Charles Pappas creates jobs and pays his taxes, to the tune of about 12 full-time, full-benefit positions which start at $20 an hour, and over $200,000 a year to the state Board of Equalization.
The problem is Pappas is chairman of the Divinity Tree, one of the three San Francisco medical marijuana dispensaries which received letters from the federal Department of Justice at the end of September. The letters instructed the dispensaries -- which were too close to either a playground or a school for the liking of federal law, despite "unambiguous" compliance with state law -- to close by the end of business today or face stiff penalties.
Lawyers this week asked a federal judge for a temporary restraining order, a move that could have stayed the government's hand, but a hearing won't be held until next week.

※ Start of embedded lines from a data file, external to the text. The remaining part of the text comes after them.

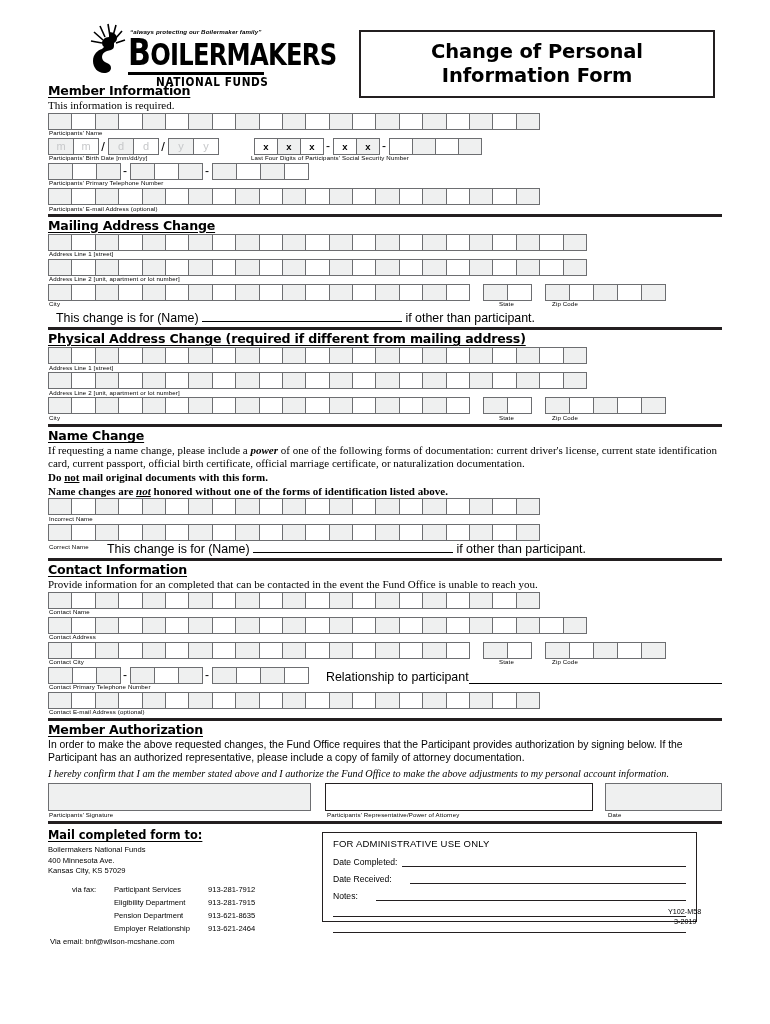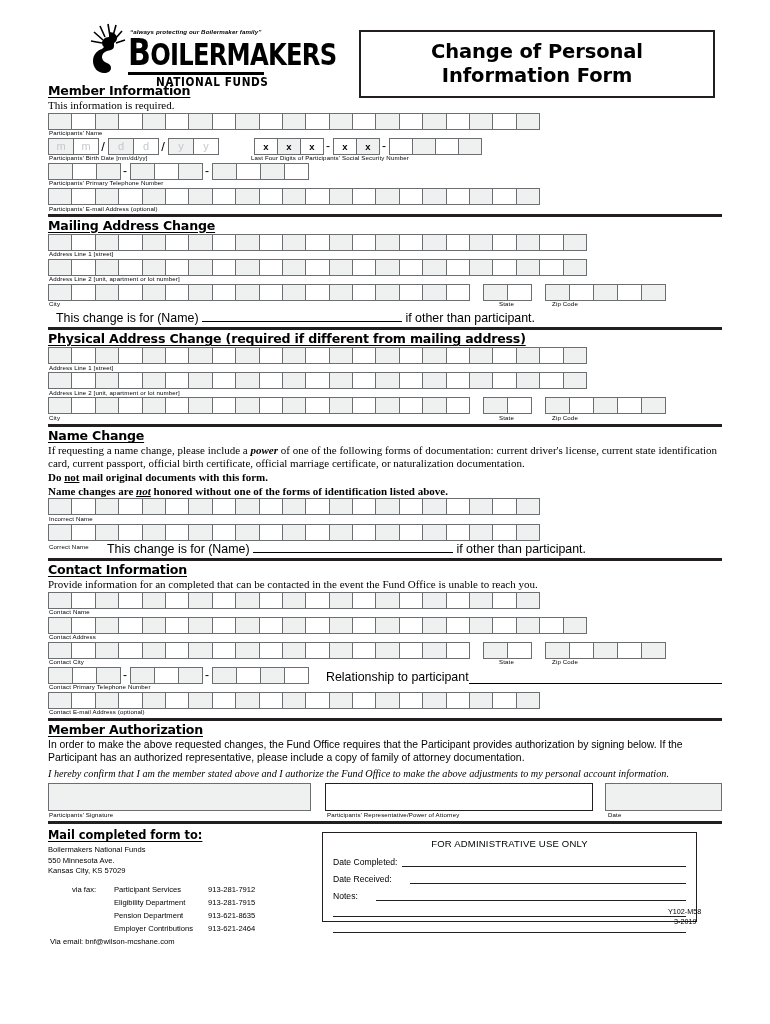--- a/index.html
+++ b/index.html
@@ -122,7 +122,7 @@
     padding:5px 10px 0 10px;
   }
   .admin .ahead {
-    text-align:center; font-family:"Liberation Sans",sans-serif;
+    text-align:left; font-family:"Liberation Sans",sans-serif;
     font-size:9.5px; letter-spacing:.2px; margin-bottom:8px;
   }
   .admin .arow { display:flex; align-items:flex-end; font-size:8.6px; margin-bottom:7px; }

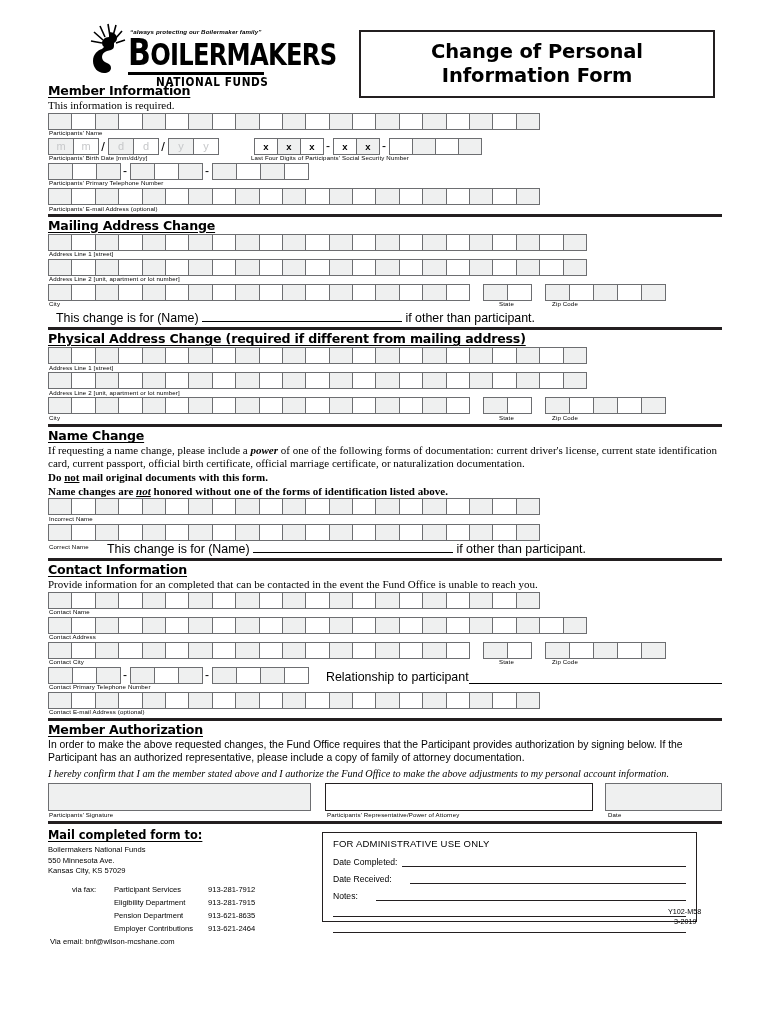--- a/index.html
+++ b/index.html
@@ -766,7 +766,7 @@
         <h3>Mail completed form to:</h3>
         <div class="addr">
           <div>Boilermakers National Funds</div>
-          <div>550 Minnesota Ave.</div>
+          <div>400 Minnesota Ave.</div>
           <div>Kansas City, KS 57029</div>
         </div>
         <table class="faxtbl">

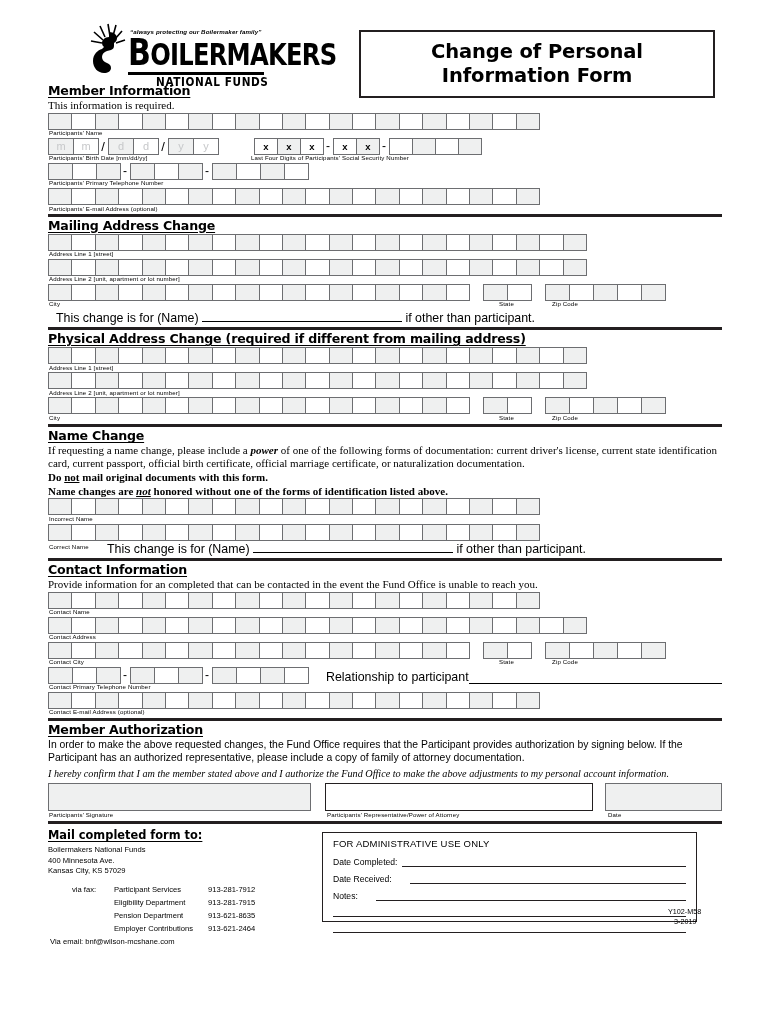--- a/index.html
+++ b/index.html
@@ -788,7 +788,7 @@
           </tr>
           <tr>
             <td class="c1"></td>
-            <td class="c2">Employer Contributions</td>
+            <td class="c2">Employer Relationship</td>
             <td>913-621-2464</td>
           </tr>
         </tbody>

So rather than risk the seizure of his landlord's property or the 40 years in prison threatened by U.S. Attorney Melinda Haag, Pappas closed shop.
"Until this latest injustice subsides, there's nothing else we can do," he said, adding that Divinity Tree may join in one of the two lawsuits currently filed in federal court against the feds.
Two other dispensaries received letters from Haag, and are currently weighing their options.
Mr. Nice Guy on Valencia Street and Medithrive
in the Mission District also received letters from the feds. It is said that Mr. Nice Guy has become a delivery-only pot dispensary, according to Pappas. However, Medithrive, which is one of San Francisco's biggest, is still "weighing its options," according to a dispensary spokesman.
"It's obviously an extremely difficult time for them," spokesman PJ Johnston said. "They have patients and employees about whom they care very much."
Medithrive is open Friday and plans to be open Saturday, according to Johnston.
Calls to Medithrive's CEO and dispensary manager were not immediately returned. The line at the dispensary was busy when SF Weekly
called. A lawyer representing Mr. Nice Guy did not immediately return a telephone message seeking comment.
Jack Gillund, a spokesman for US Attorney Haag, did not immediately respond to an e-mail seeking comment (but considering his last dozen or so responses have been, "No comment," readers can probably fill in that blank with more blank). SF Weekly
will update with more information as it trickles in, but in the meantime, it's certain that the local economy will take a hit.
Pappas estimated his dispensary grosses about $2 million or more annually. At 9 percent sales tax paid to the state, that's $180,000 less to California per year -- plus the 12 to 15 full-time jobs with benefits, and rent to the landlord. Oh, and don't forget the money that went to PG&E to run the lights that grew the medical marijuana.
With a narrow space in the Tenderloin, Divinity Tree is considered one of the city's smaller dispensaries. If all three close, it will mean the loss of dozens of jobs and well over $500,000 in tax revenue.
"It's just sad how smoothly it's all going for the feds," said Pappas, who said he's written to Rep. Nancy Pelosi as well as Gov. Jerry Brown -- who, as the state's attorney general last year, authored a set of guidelines by which dispensaries could operate legally -- without receiving a response.
"We did what you wanted, Jerry -- and now you can't say a word?"